** Your objective **
Images should be left out, and everything else in the listing reproduced exactly.

● ● ● ● ●

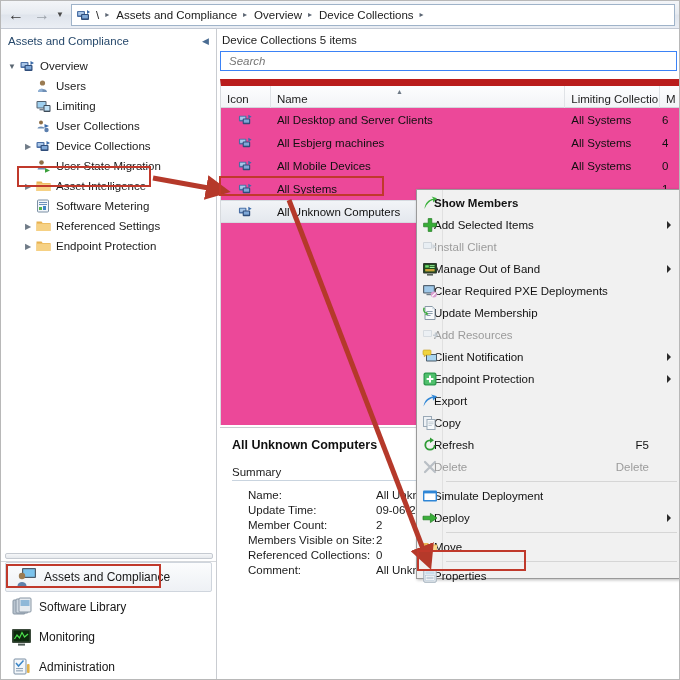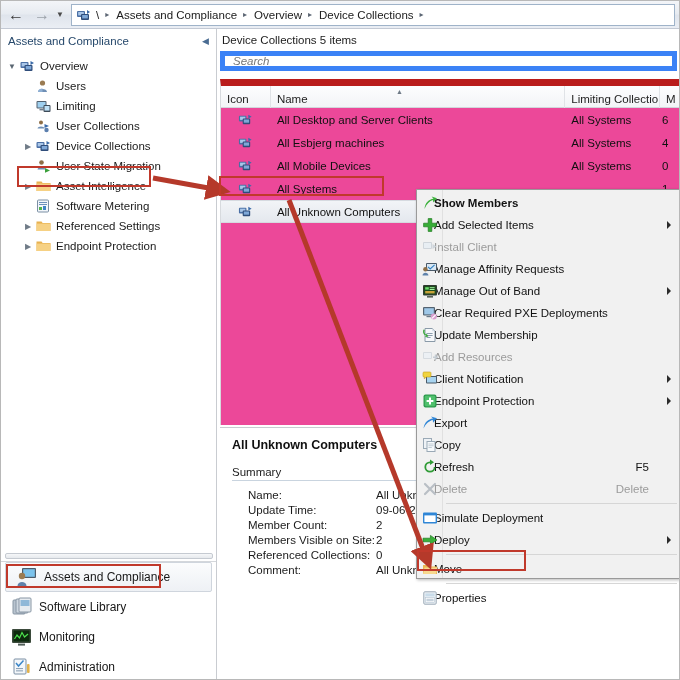--- a/index.html
+++ b/index.html
@@ -94,21 +94,21 @@
   .rightpane {
     position:absolute; left:217px; top:28px; width:461px; height:650px;
     background:#ffffff;
   }
   .list-head {
     height:22px; display:flex; align-items:center; padding-left:4px;
     font-size:11.5px; color:#1c1c1c;
   }
   .searchbox {
     position:absolute; left:2px; top:22px; width:457px; height:20px;
-    border:5px solid #3b82f6; background:#ffffff;
+    border:1px solid #3b82f6; background:#ffffff;
     display:flex; align-items:center; padding-left:6px;
   }
   .searchbox input {
     border:0; outline:0; width:100%; font-family:"Liberation Sans", sans-serif;
     font-size:11.5px; font-style:italic; color:#8a8f96; background:transparent;
   }
   .gridwrap {
     position:absolute; left:2px; top:50px; width:459px; height:346px;
     border-top:7px solid #b91c1c; border-left:1px solid #d7dade;
     background:#ec4899; overflow:hidden;
@@ -558,32 +558,20 @@
               <rect x="1" y="3" width="9" height="7" rx="1" fill="#cfd5db"></rect>
               <rect x="2" y="4" width="7" height="5" fill="#e8eef3"></rect>
               <path d="M10.5 5 L14.5 7.5 L10.5 10 Z" fill="#cdd4da"></path>
             </svg>
           </span>
           <span>Install Client</span>
         </div>
         <div class="mi">
           <span class="micon">
             <svg class="ic" viewBox="0 0 16 16">
-              <rect x="4" y="2" width="11" height="8" rx="1" fill="#4a5a69"></rect>
-              <rect x="5" y="3" width="9" height="6" fill="#d9e8f4"></rect>
-              <path d="M6 5.8 L8.2 8 L12.6 3.8" stroke="#2f7fc2" stroke-width="1.1" fill="none"></path>
-              <circle cx="3.4" cy="8.2" r="2.2" fill="#8d6e47"></circle>
-              <path d="M0.5 14.5 C0.5 10.8 6.4 10.8 6.4 14.5 Z" fill="#5f82ab"></path>
-            </svg>
-          </span>
-          <span>Manage Affinity Requests</span>
-        </div>
-        <div class="mi">
-          <span class="micon">
-            <svg class="ic" viewBox="0 0 16 16">
               <rect x="1" y="2" width="14" height="10.5" rx="1" fill="#2f3a2f"></rect>
               <rect x="2.2" y="3.2" width="11.6" height="8" fill="#1d4d1d"></rect>
               <rect x="3.2" y="4.2" width="3.6" height="2.4" fill="#6fe06f"></rect>
               <rect x="7.6" y="4.2" width="5" height="1" fill="#9ff59f"></rect>
               <rect x="7.6" y="6" width="5" height="1" fill="#9ff59f"></rect>
               <rect x="3.2" y="8" width="9.4" height="2.4" fill="#c9a23a"></rect>
               <rect x="5" y="13" width="6" height="1.6" fill="#59625a"></rect>
             </svg>
           </span>
           <span>Manage Out of Band</span>

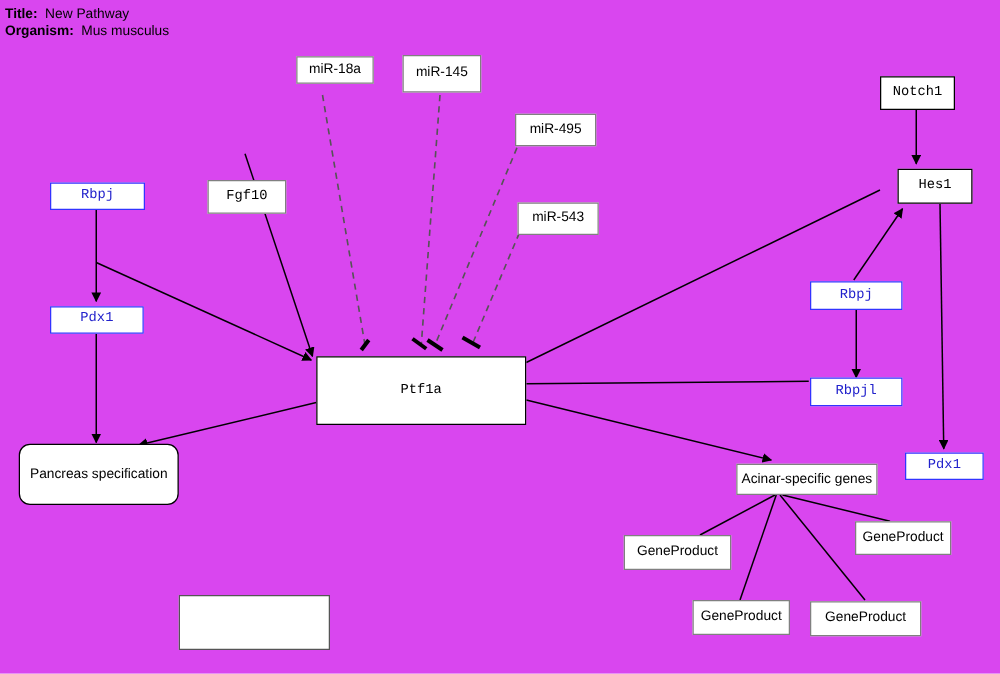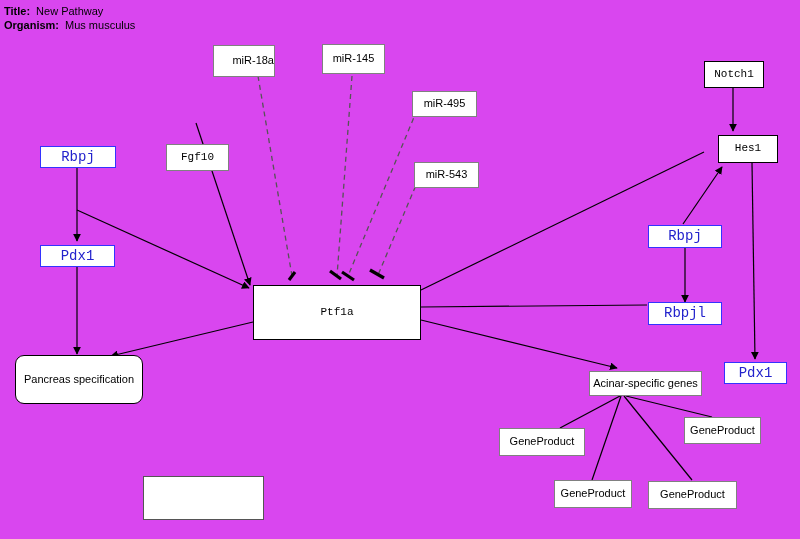--- a/index.html
+++ b/index.html
@@ -48,21 +48,21 @@
     justify-content: center;
     text-align: center;
     background: #ffffff;
     line-height: 1.05;
   }
   
   .n-blue {
     border: 1px solid #3333ff;
     color: #2222cc;
     font-family: "Liberation Mono", "DejaVu Sans Mono", monospace;
-    font-size: 14px;
+    font-size: 11px;
   }
   
   .n-gray {
     border: 1px solid #808080;
     color: #000000;
     font-family: "Liberation Sans", sans-serif;
     font-size: 11px;
   }
   
   .n-gray-mono {
@@ -149,21 +149,21 @@
     <line x1="352" y1="76" x2="337" y2="276" stroke="#555" stroke-width="1.3" stroke-dasharray="5,4"></line>
     <line x1="330" y1="271" x2="341" y2="279" stroke="#000" stroke-width="3.2"></line>
 
     <line x1="417" y1="110" x2="348" y2="276" stroke="#555" stroke-width="1.3" stroke-dasharray="5,4"></line>
     <line x1="342" y1="272" x2="354" y2="280" stroke="#000" stroke-width="3.2"></line>
 
     <line x1="419" y1="178" x2="378" y2="275" stroke="#555" stroke-width="1.3" stroke-dasharray="5,4"></line>
     <line x1="370" y1="270" x2="384" y2="278" stroke="#000" stroke-width="3.2"></line>
   </svg>
 
-  <div class="node n-gray" style="left:213px; top:45px; width:62px; height:32px;justify-content:flex-end;">
+  <div class="node n-gray" style="left:237px; top:45px; width:62px; height:22px;">
     <span>miR-18a</span>
   </div>
 
   <div class="node n-gray" style="left:322px; top:44px; width:63px; height:30px;">
     <span>miR-145</span>
   </div>
 
   <div class="node n-gray" style="left:412px; top:91px; width:65px; height:26px;">
     <span>miR-495</span>
   </div>

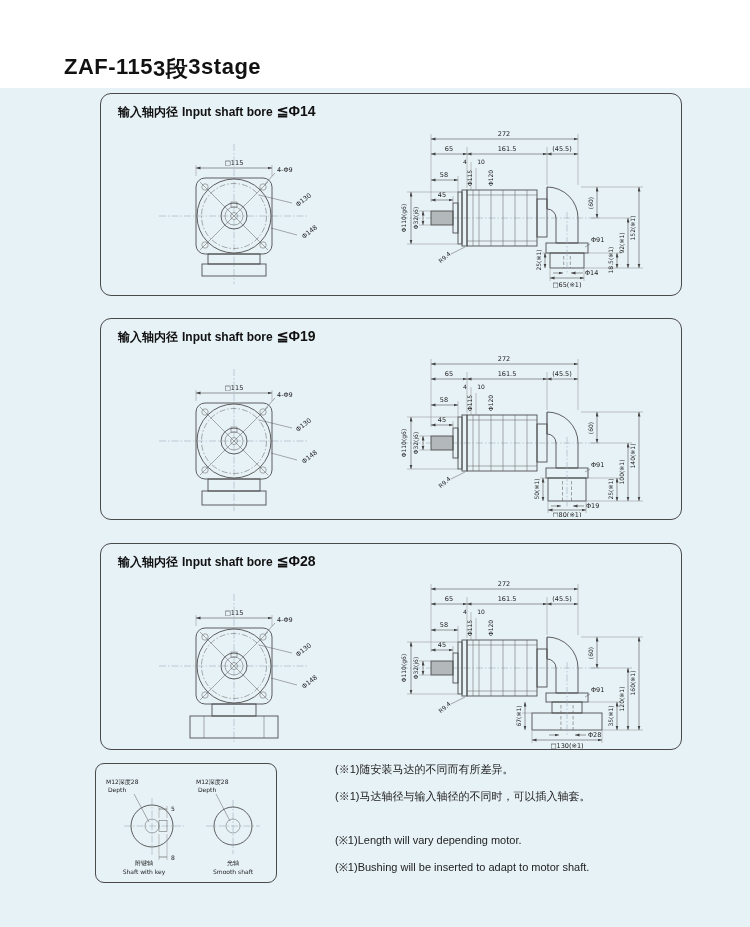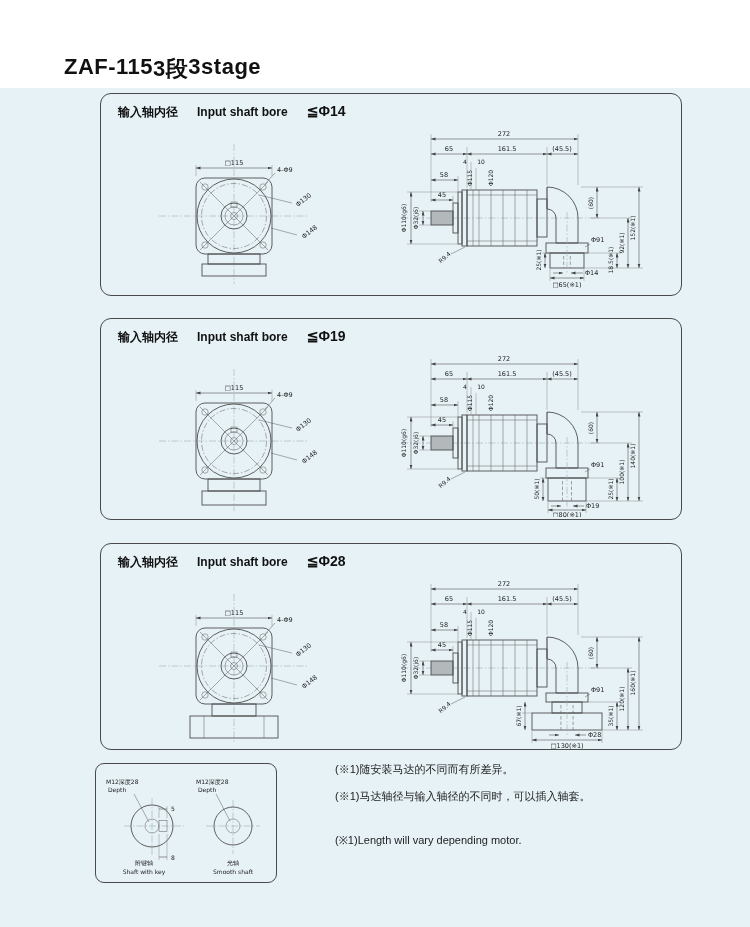--- a/index.html
+++ b/index.html
@@ -7,21 +7,21 @@
        font-family:"Liberation Sans",sans-serif;color:#1a1a1a;overflow:hidden;}
   .blue-bg{position:absolute;left:0;top:88px;width:750px;height:839px;background:#e7f2f7;}
   .title{position:absolute;left:64px;top:54px;font-size:22px;font-weight:bold;
          letter-spacing:.5px;display:flex;gap:0;color:#111;}
   .panel{position:absolute;left:100px;width:580px;border:1.4px solid #4a4a4a;
          border-radius:11px;background:transparent;}
   #panel1{top:93px;height:201px;}
   #panel2{top:318px;height:200px;}
   #panel3{top:543px;height:205px;}
   .panel-header{position:absolute;top:9px;left:17px;font-size:12px;font-weight:bold;
-                display:flex;gap:19px;align-items:baseline;white-space:nowrap;color:#111;}
+                display:flex;gap:4px;align-items:baseline;white-space:nowrap;color:#111;}
   .panel-header .bore{font-size:14px;}
   .draw{position:absolute;left:0;top:22px;}
   
   .ol{fill:none;stroke:#4d4d4d;stroke-width:0.9;}
   .sh{fill:#b3b8ba;stroke:#4d4d4d;stroke-width:0.9;}
   .th{fill:none;stroke:#5a5a5a;stroke-width:0.5;}
   .ext{stroke:#8a8a8a;stroke-width:0.5;}
   .dim{stroke:#555;stroke-width:0.6;fill:none;}
   .cl{stroke:#9aabb3;stroke-width:0.55;stroke-dasharray:7 2 1.5 2;fill:none;}
   .bd{stroke:#666;stroke-width:0.6;stroke-dasharray:3.5 2;fill:none;}
@@ -456,13 +456,14 @@
       <text class="s" x="137" y="101" text-anchor="middle">光轴</text>
       <text class="s" x="137" y="110" text-anchor="middle">Smooth shaft</text>
     </g>
   </svg>
 </div>
 
 <div class="notes">
   <p>(※1)随安装马达的不同而有所差异。</p>
   <p>(※1)马达轴径与输入轴径的不同时，可以插入轴套。</p>
   <p class="gap">(※1)Length will vary depending motor.</p>
+  <p>(※1)Bushing will be inserted to adapt to motor shaft.</p>
 </div>
 
 </body></html>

● ● ● ● ●

** Response below **
--- a/index.html
+++ b/index.html
@@ -94,21 +94,21 @@
   .rightpane {
     position:absolute; left:217px; top:28px; width:461px; height:650px;
     background:#ffffff;
   }
   .list-head {
     height:22px; display:flex; align-items:center; padding-left:4px;
     font-size:11.5px; color:#1c1c1c;
   }
   .searchbox {
     position:absolute; left:2px; top:22px; width:457px; height:20px;
-    border:5px solid #3b82f6; background:#ffffff;
+    border:1px solid #3b82f6; background:#ffffff;
     display:flex; align-items:center; padding-left:6px;
   }
   .searchbox input {
     border:0; outline:0; width:100%; font-family:"Liberation Sans", sans-serif;
     font-size:11.5px; font-style:italic; color:#8a8f96; background:transparent;
   }
   .gridwrap {
     position:absolute; left:2px; top:50px; width:459px; height:346px;
     border-top:7px solid #b91c1c; border-left:1px solid #d7dade;
     background:#ec4899; overflow:hidden;
@@ -558,32 +558,20 @@
               <rect x="1" y="3" width="9" height="7" rx="1" fill="#cfd5db"></rect>
               <rect x="2" y="4" width="7" height="5" fill="#e8eef3"></rect>
               <path d="M10.5 5 L14.5 7.5 L10.5 10 Z" fill="#cdd4da"></path>
             </svg>
           </span>
           <span>Install Client</span>
         </div>
         <div class="mi">
           <span class="micon">
             <svg class="ic" viewBox="0 0 16 16">
-              <rect x="4" y="2" width="11" height="8" rx="1" fill="#4a5a69"></rect>
-              <rect x="5" y="3" width="9" height="6" fill="#d9e8f4"></rect>
-              <path d="M6 5.8 L8.2 8 L12.6 3.8" stroke="#2f7fc2" stroke-width="1.1" fill="none"></path>
-              <circle cx="3.4" cy="8.2" r="2.2" fill="#8d6e47"></circle>
-              <path d="M0.5 14.5 C0.5 10.8 6.4 10.8 6.4 14.5 Z" fill="#5f82ab"></path>
-            </svg>
-          </span>
-          <span>Manage Affinity Requests</span>
-        </div>
-        <div class="mi">
-          <span class="micon">
-            <svg class="ic" viewBox="0 0 16 16">
               <rect x="1" y="2" width="14" height="10.5" rx="1" fill="#2f3a2f"></rect>
               <rect x="2.2" y="3.2" width="11.6" height="8" fill="#1d4d1d"></rect>
               <rect x="3.2" y="4.2" width="3.6" height="2.4" fill="#6fe06f"></rect>
               <rect x="7.6" y="4.2" width="5" height="1" fill="#9ff59f"></rect>
               <rect x="7.6" y="6" width="5" height="1" fill="#9ff59f"></rect>
               <rect x="3.2" y="8" width="9.4" height="2.4" fill="#c9a23a"></rect>
               <rect x="5" y="13" width="6" height="1.6" fill="#59625a"></rect>
             </svg>
           </span>
           <span>Manage Out of Band</span>

--- a/index.html
+++ b/index.html
@@ -48,21 +48,21 @@
     justify-content: center;
     text-align: center;
     background: #ffffff;
     line-height: 1.05;
   }
   
   .n-blue {
     border: 1px solid #3333ff;
     color: #2222cc;
     font-family: "Liberation Mono", "DejaVu Sans Mono", monospace;
-    font-size: 14px;
+    font-size: 11px;
   }
   
   .n-gray {
     border: 1px solid #808080;
     color: #000000;
     font-family: "Liberation Sans", sans-serif;
     font-size: 11px;
   }
   
   .n-gray-mono {
@@ -149,21 +149,21 @@
     <line x1="352" y1="76" x2="337" y2="276" stroke="#555" stroke-width="1.3" stroke-dasharray="5,4"></line>
     <line x1="330" y1="271" x2="341" y2="279" stroke="#000" stroke-width="3.2"></line>
 
     <line x1="417" y1="110" x2="348" y2="276" stroke="#555" stroke-width="1.3" stroke-dasharray="5,4"></line>
     <line x1="342" y1="272" x2="354" y2="280" stroke="#000" stroke-width="3.2"></line>
 
     <line x1="419" y1="178" x2="378" y2="275" stroke="#555" stroke-width="1.3" stroke-dasharray="5,4"></line>
     <line x1="370" y1="270" x2="384" y2="278" stroke="#000" stroke-width="3.2"></line>
   </svg>
 
-  <div class="node n-gray" style="left:213px; top:45px; width:62px; height:32px;justify-content:flex-end;">
+  <div class="node n-gray" style="left:237px; top:45px; width:62px; height:22px;">
     <span>miR-18a</span>
   </div>
 
   <div class="node n-gray" style="left:322px; top:44px; width:63px; height:30px;">
     <span>miR-145</span>
   </div>
 
   <div class="node n-gray" style="left:412px; top:91px; width:65px; height:26px;">
     <span>miR-495</span>
   </div>

--- a/index.html
+++ b/index.html
@@ -7,21 +7,21 @@
        font-family:"Liberation Sans",sans-serif;color:#1a1a1a;overflow:hidden;}
   .blue-bg{position:absolute;left:0;top:88px;width:750px;height:839px;background:#e7f2f7;}
   .title{position:absolute;left:64px;top:54px;font-size:22px;font-weight:bold;
          letter-spacing:.5px;display:flex;gap:0;color:#111;}
   .panel{position:absolute;left:100px;width:580px;border:1.4px solid #4a4a4a;
          border-radius:11px;background:transparent;}
   #panel1{top:93px;height:201px;}
   #panel2{top:318px;height:200px;}
   #panel3{top:543px;height:205px;}
   .panel-header{position:absolute;top:9px;left:17px;font-size:12px;font-weight:bold;
-                display:flex;gap:19px;align-items:baseline;white-space:nowrap;color:#111;}
+                display:flex;gap:4px;align-items:baseline;white-space:nowrap;color:#111;}
   .panel-header .bore{font-size:14px;}
   .draw{position:absolute;left:0;top:22px;}
   
   .ol{fill:none;stroke:#4d4d4d;stroke-width:0.9;}
   .sh{fill:#b3b8ba;stroke:#4d4d4d;stroke-width:0.9;}
   .th{fill:none;stroke:#5a5a5a;stroke-width:0.5;}
   .ext{stroke:#8a8a8a;stroke-width:0.5;}
   .dim{stroke:#555;stroke-width:0.6;fill:none;}
   .cl{stroke:#9aabb3;stroke-width:0.55;stroke-dasharray:7 2 1.5 2;fill:none;}
   .bd{stroke:#666;stroke-width:0.6;stroke-dasharray:3.5 2;fill:none;}
@@ -456,13 +456,14 @@
       <text class="s" x="137" y="101" text-anchor="middle">光轴</text>
       <text class="s" x="137" y="110" text-anchor="middle">Smooth shaft</text>
     </g>
   </svg>
 </div>
 
 <div class="notes">
   <p>(※1)随安装马达的不同而有所差异。</p>
   <p>(※1)马达轴径与输入轴径的不同时，可以插入轴套。</p>
   <p class="gap">(※1)Length will vary depending motor.</p>
+  <p>(※1)Bushing will be inserted to adapt to motor shaft.</p>
 </div>
 
 </body></html>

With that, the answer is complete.